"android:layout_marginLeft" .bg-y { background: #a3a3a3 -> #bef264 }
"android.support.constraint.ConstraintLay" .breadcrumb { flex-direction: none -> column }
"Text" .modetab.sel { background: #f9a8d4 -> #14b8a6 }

---

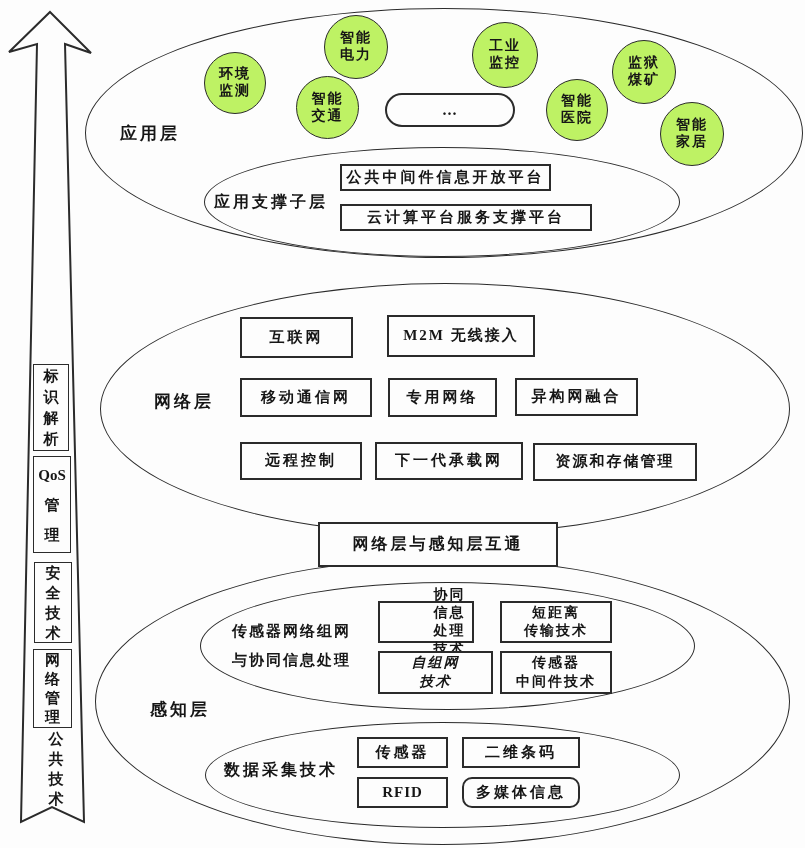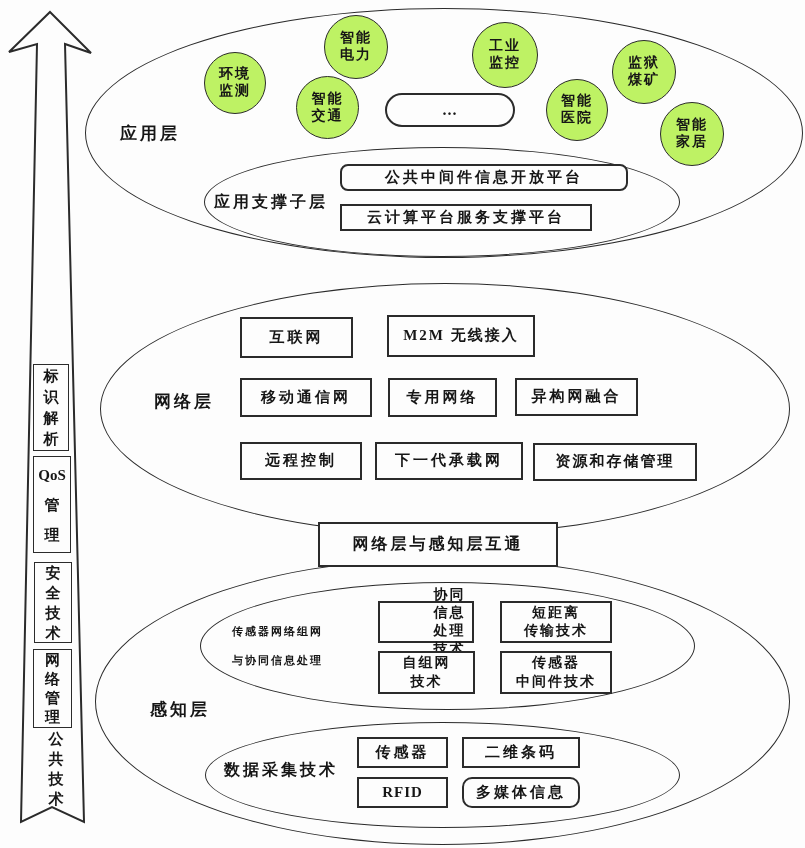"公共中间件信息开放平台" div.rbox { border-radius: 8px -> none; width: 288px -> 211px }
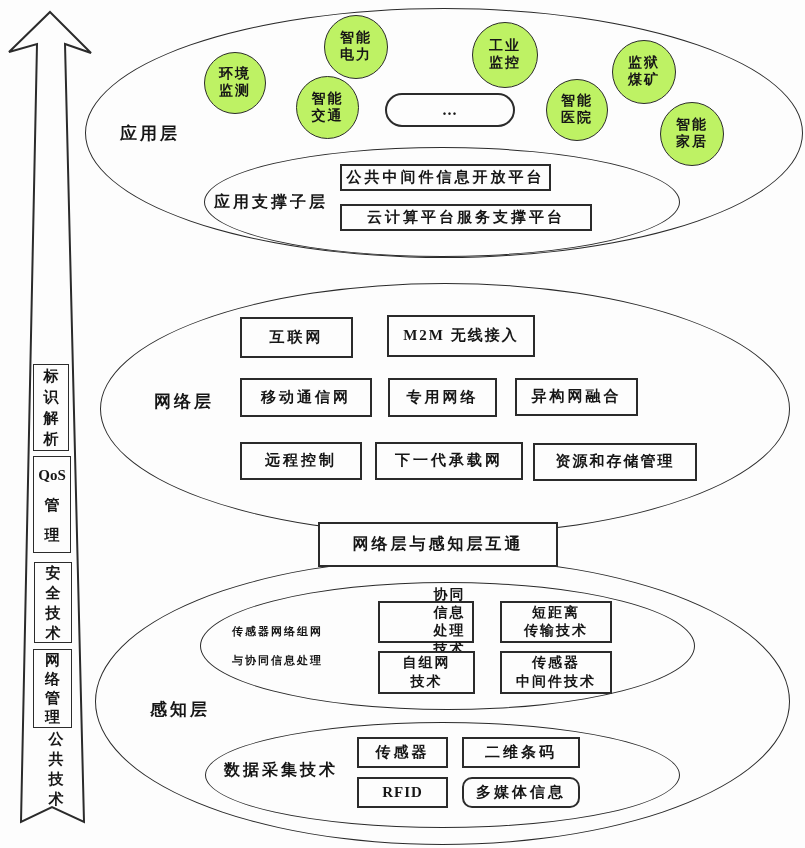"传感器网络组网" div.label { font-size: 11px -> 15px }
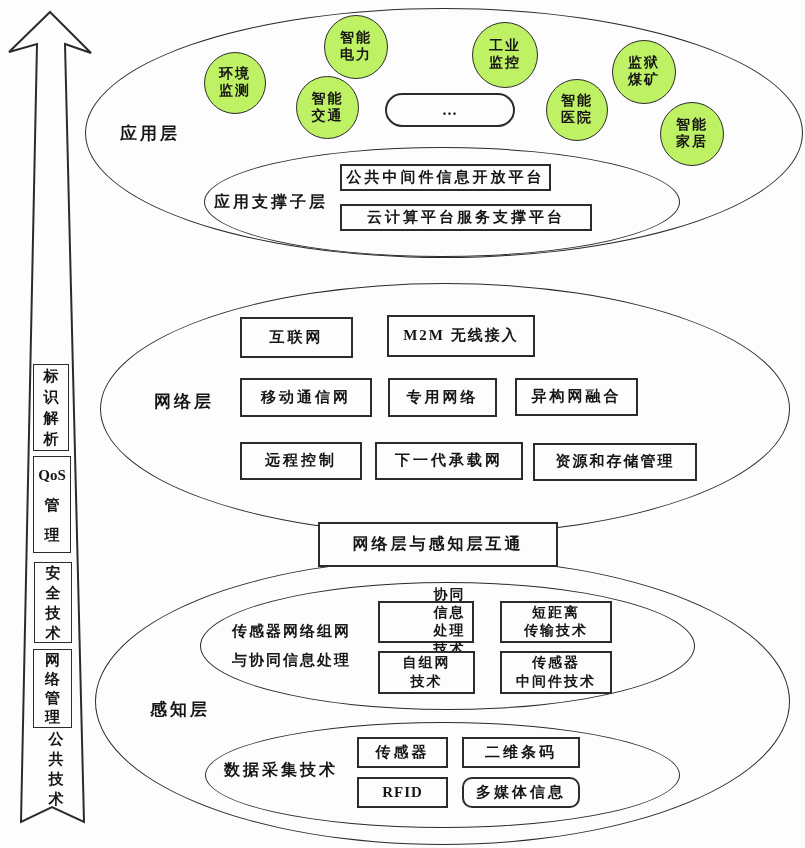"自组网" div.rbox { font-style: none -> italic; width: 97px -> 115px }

ABOUT THIS TASK. Within the material above, output exactly the lines from the one with "background: #a3a3a3 ->" through the one with "background: #f9a8d4 ->", end lines included, and nothing besides.

RESPONSE TO THIS EXERCISE.
"android:layout_marginLeft" .bg-y { background: #a3a3a3 -> #bef264 }
"android.support.constraint.ConstraintLay" .breadcrumb { flex-direction: none -> column }
"Text" .modetab.sel { background: #f9a8d4 -> #14b8a6 }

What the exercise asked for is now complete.